# DIRECTIONS
In the data that follows, give the number of lines containing the word "fenetres". Offer no additional comment.
(THE DATA begins)
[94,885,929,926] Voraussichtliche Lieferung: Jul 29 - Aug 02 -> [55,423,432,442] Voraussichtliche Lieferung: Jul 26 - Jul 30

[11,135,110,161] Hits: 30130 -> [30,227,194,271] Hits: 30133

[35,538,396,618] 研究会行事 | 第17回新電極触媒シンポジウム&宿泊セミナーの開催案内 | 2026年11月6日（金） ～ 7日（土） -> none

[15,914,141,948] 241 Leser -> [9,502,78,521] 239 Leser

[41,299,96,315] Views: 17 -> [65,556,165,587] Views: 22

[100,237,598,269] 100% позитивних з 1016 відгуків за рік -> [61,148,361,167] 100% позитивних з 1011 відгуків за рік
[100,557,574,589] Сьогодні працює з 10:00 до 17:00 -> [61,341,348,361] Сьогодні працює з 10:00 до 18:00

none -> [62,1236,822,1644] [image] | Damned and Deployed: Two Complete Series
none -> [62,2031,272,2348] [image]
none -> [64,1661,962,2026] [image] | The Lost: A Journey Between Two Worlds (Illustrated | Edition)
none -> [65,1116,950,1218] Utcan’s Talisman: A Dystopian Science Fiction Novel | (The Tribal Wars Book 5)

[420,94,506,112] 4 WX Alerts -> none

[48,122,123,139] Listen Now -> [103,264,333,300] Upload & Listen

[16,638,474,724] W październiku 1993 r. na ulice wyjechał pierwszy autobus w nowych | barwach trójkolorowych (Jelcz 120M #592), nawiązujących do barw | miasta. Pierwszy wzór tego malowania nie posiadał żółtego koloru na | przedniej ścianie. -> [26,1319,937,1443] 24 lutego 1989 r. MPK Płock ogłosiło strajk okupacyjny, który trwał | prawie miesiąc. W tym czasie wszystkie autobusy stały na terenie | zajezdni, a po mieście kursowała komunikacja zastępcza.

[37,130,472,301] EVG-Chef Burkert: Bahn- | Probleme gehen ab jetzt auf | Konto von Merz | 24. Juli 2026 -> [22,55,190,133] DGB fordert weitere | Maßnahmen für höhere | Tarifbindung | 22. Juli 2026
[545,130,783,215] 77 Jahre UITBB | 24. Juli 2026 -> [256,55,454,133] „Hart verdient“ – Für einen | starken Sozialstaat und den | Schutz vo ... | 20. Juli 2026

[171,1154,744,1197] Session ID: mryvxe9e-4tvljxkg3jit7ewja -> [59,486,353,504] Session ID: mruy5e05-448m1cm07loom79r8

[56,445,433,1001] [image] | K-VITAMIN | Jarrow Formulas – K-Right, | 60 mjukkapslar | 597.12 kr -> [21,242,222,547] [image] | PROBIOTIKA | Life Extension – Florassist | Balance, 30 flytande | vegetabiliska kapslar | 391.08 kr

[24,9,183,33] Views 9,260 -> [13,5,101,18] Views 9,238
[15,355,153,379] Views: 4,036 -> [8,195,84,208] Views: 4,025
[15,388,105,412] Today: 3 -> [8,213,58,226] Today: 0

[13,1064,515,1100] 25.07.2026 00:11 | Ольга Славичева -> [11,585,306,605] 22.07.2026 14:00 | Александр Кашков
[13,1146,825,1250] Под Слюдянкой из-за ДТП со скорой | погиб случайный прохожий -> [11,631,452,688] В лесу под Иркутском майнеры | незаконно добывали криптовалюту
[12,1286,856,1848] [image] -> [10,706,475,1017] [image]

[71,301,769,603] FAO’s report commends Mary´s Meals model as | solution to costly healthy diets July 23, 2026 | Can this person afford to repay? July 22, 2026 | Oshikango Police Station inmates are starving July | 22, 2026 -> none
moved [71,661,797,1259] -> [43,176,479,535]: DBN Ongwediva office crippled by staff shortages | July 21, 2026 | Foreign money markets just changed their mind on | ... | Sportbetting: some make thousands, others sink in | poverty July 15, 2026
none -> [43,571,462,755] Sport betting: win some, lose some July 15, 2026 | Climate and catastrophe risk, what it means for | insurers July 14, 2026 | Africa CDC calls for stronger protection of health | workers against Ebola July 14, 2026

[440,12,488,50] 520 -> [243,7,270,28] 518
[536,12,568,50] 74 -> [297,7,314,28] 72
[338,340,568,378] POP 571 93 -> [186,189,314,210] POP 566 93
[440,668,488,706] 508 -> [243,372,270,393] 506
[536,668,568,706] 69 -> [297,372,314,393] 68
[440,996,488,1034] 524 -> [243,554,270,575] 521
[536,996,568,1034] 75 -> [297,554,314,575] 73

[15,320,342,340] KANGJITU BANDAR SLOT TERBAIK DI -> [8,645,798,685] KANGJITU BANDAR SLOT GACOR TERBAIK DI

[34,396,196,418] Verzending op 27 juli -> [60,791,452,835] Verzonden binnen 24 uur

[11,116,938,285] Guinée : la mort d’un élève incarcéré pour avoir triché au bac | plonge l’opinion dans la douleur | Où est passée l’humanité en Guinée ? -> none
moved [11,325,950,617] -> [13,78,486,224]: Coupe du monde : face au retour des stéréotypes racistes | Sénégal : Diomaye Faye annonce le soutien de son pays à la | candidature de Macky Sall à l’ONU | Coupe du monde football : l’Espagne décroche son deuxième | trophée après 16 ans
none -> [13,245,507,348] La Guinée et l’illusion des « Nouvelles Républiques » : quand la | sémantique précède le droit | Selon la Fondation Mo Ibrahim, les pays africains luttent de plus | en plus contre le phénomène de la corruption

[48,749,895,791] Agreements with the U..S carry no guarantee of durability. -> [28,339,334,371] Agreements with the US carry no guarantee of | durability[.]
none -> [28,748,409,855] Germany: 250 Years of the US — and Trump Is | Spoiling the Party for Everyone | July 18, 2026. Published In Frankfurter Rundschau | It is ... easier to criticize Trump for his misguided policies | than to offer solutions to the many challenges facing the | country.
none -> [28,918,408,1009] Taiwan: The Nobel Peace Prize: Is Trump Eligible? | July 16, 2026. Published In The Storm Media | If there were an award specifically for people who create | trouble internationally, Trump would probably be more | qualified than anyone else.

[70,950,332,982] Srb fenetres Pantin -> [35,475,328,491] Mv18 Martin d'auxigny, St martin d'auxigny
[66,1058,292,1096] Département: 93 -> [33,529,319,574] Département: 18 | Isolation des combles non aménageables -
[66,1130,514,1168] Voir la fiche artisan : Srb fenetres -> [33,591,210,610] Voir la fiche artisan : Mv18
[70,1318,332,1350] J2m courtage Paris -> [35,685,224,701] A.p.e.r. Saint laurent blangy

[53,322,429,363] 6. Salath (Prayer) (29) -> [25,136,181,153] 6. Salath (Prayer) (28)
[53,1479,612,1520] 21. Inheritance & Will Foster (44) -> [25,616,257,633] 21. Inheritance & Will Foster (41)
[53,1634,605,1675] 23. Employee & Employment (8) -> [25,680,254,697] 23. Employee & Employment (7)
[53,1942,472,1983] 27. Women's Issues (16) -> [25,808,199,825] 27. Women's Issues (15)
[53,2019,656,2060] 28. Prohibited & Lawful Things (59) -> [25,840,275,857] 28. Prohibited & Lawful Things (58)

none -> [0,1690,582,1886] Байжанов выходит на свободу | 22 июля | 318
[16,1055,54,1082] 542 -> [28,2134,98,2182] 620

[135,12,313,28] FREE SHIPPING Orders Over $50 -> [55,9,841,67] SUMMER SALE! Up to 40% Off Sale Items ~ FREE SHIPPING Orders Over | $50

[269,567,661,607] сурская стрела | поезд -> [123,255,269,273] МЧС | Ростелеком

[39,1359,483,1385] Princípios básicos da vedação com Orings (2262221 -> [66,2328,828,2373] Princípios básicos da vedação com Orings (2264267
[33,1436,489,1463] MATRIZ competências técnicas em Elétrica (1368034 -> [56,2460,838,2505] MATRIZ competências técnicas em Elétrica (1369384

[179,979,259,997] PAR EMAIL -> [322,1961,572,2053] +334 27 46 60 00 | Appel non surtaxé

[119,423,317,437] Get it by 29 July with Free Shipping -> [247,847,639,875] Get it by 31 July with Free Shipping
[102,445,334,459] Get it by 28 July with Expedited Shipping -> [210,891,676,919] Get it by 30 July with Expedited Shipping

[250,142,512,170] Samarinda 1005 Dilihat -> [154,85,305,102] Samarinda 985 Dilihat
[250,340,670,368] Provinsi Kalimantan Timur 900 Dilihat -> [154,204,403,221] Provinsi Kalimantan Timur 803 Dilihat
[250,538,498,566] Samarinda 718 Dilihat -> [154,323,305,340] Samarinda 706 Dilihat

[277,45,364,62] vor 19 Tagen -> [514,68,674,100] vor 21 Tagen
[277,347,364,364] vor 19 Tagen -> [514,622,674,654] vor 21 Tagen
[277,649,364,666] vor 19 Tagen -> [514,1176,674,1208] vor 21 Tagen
(THE DATA ends)
# REPLY
2